Tecumseh (March 1768 – October 5, 1813)[1], also Tecumtha or Tekamthi, was a famous Native American leader of the Shawnee. He spent much of his life attempting to rally various native American tribes in a mutual defense of their lands, which eventually led to his death in the War of 1812.


[edit] Early life

Tecumseh (Tekoomsē: "Shooting Star"[2] or "Crouching Panther") is believed to have been born on March 9, 1768 just outside the current town of Xenia, Ohio, to the "Dancing Tail" (Panther) clan. His father was Pucksinwah, a Shawnee war chief who was killed at the Battle of Point Pleasant during Lord Dunmore’s War in 1774. His mother was named Methoataske. Displaced by encroaching white settlers, many Shawnees, including Tecumseh’s mother, moved westward first to Indiana, then Illinois, and finally to Missouri. Though only eleven, Tecumseh loved the land of his birth and stayed to be raised as a warrior by his eldest brother Chiksika and his sister Tecumpease. He was one of seven children.

In his early manhood, he travelled to the Missouri River country with his brother Chiksika and eleven other warriors on an extended hunting trip that lasted eight months. In early 1789, the band arrived at Dragging Canoe's town of Running Water on the Tennessee River, where Chiksika's Cherokee wife and daughter lived, after first visiting a nearby Muscogee town to look for their mother.

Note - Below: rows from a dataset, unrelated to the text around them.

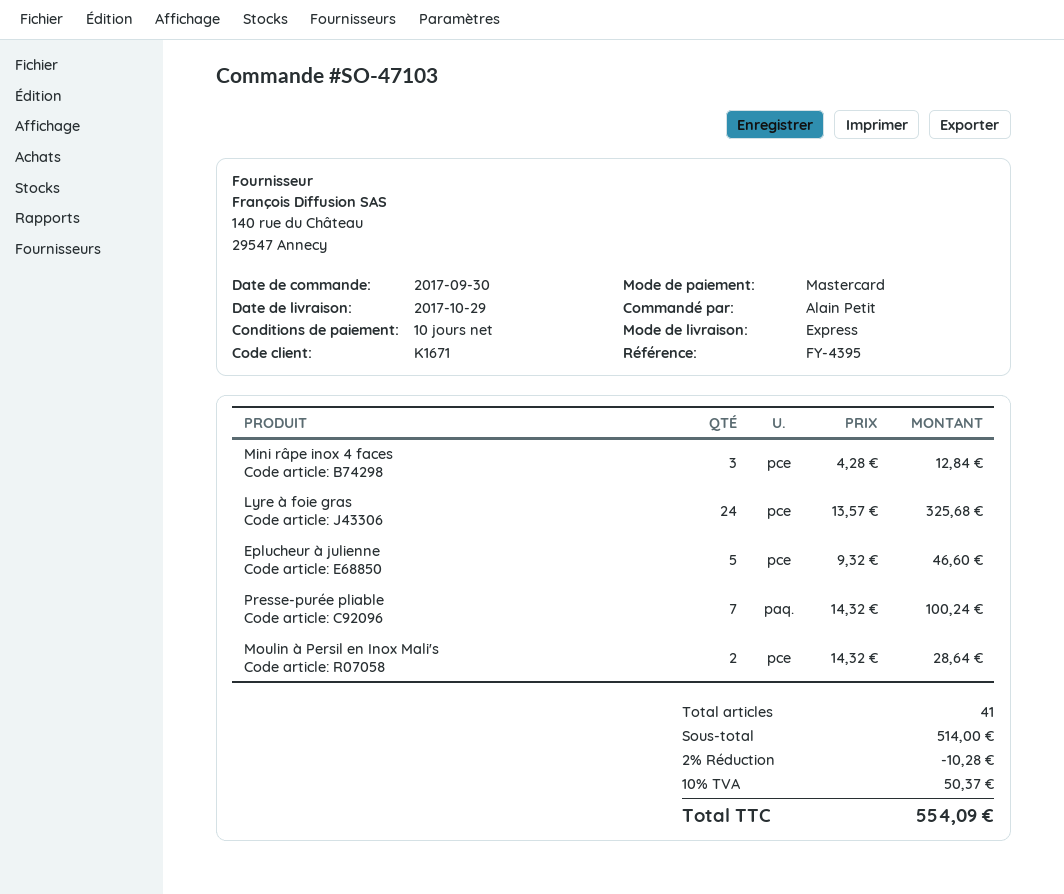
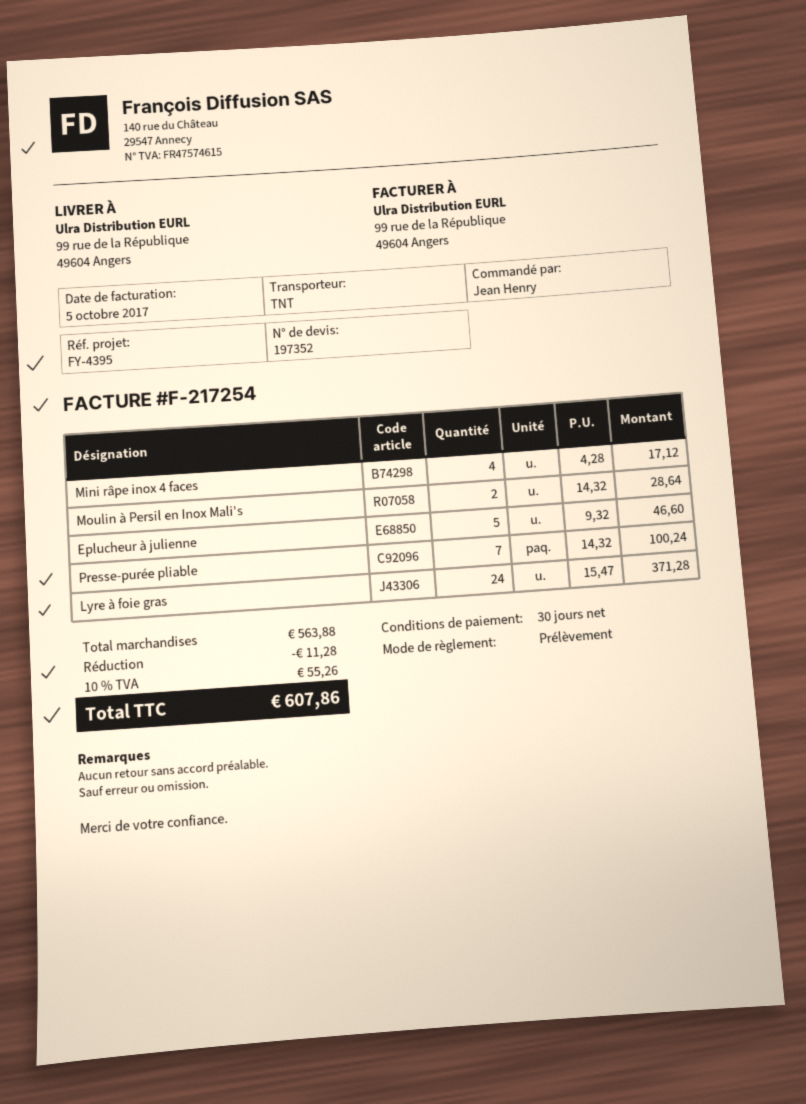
payment terms: 10 days -> 30 days
ordered by: Alain Petit -> Jean Henry
payment method: Mastercard -> direct debit
shipping method: express -> TNT
Mini râpe inox 4 faces: 3 x 4.28 = 12.84 -> 4 x 4.28 = 17.12
Lyre à foie gras: 24 x 13.57 = 325.68 -> 24 x 15.47 = 371.28
subtotal: 514.00 -> 563.88
discount: 10.28 -> 11.28
tax: 10% = 50.37 -> 10% = 55.26
total: 554.09 -> 607.86

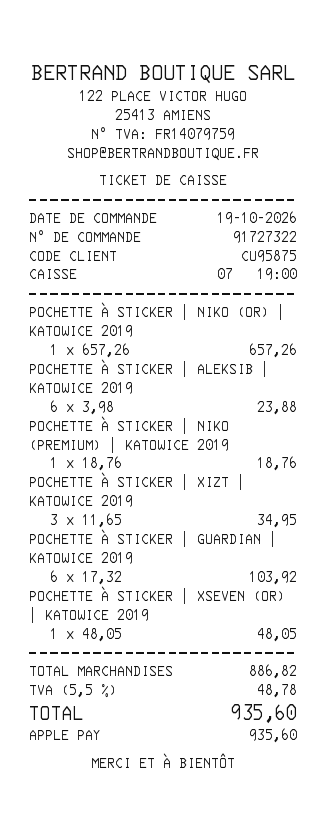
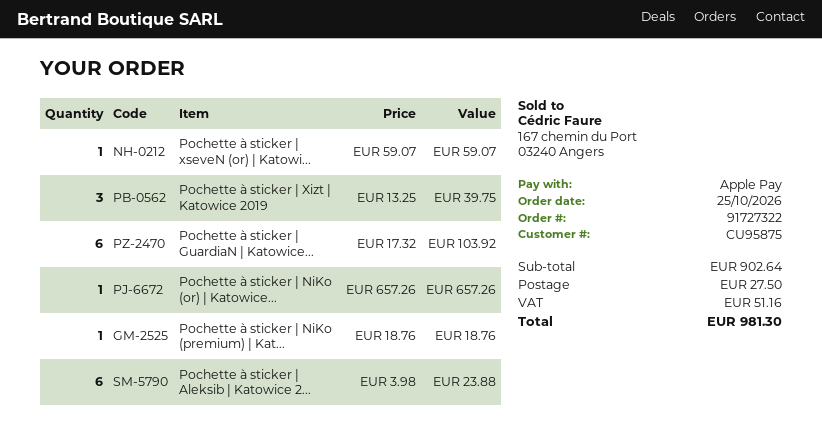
order date: 2026-10-19 -> 2026-10-25
POCHETTE À STICKER | XIZT | KATOWICE 2019: 3 x 11.65 = 34.95 -> 3 x 13.25 = 39.75
POCHETTE À STICKER | XSEVEN (OR) | KATOWICE 2019: 1 x 48.05 = 48.05 -> 1 x 59.07 = 59.07
subtotal: 886.82 -> 902.64
shipping: none -> 27.50
tax: 48.78 -> 51.16
total: 935.60 -> 981.30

Their mother, a Muscogee, had left the north (her husband died at the Battle of Point Pleasant, the only major action of Dunmore's War, in 1774) and gone to live in her old town because without her husband she was homesick. Their mother had died, but since Chiksika's wife and his daughter were living nearby, they stayed.

They were warmly received by the Cherokee warriors, and, based out of Running Water, they participated in and conducted raids and other actions, in some of which Cherokee warriors participated (most notably Bob Benge and Dragging Canoe's brother, Little Owl). Chiksika was killed in one of the actions in their band took part in April, resulting in Tecumseh becoming leader of the small Shawnee band, gaining his first experiences as a leader in warfare.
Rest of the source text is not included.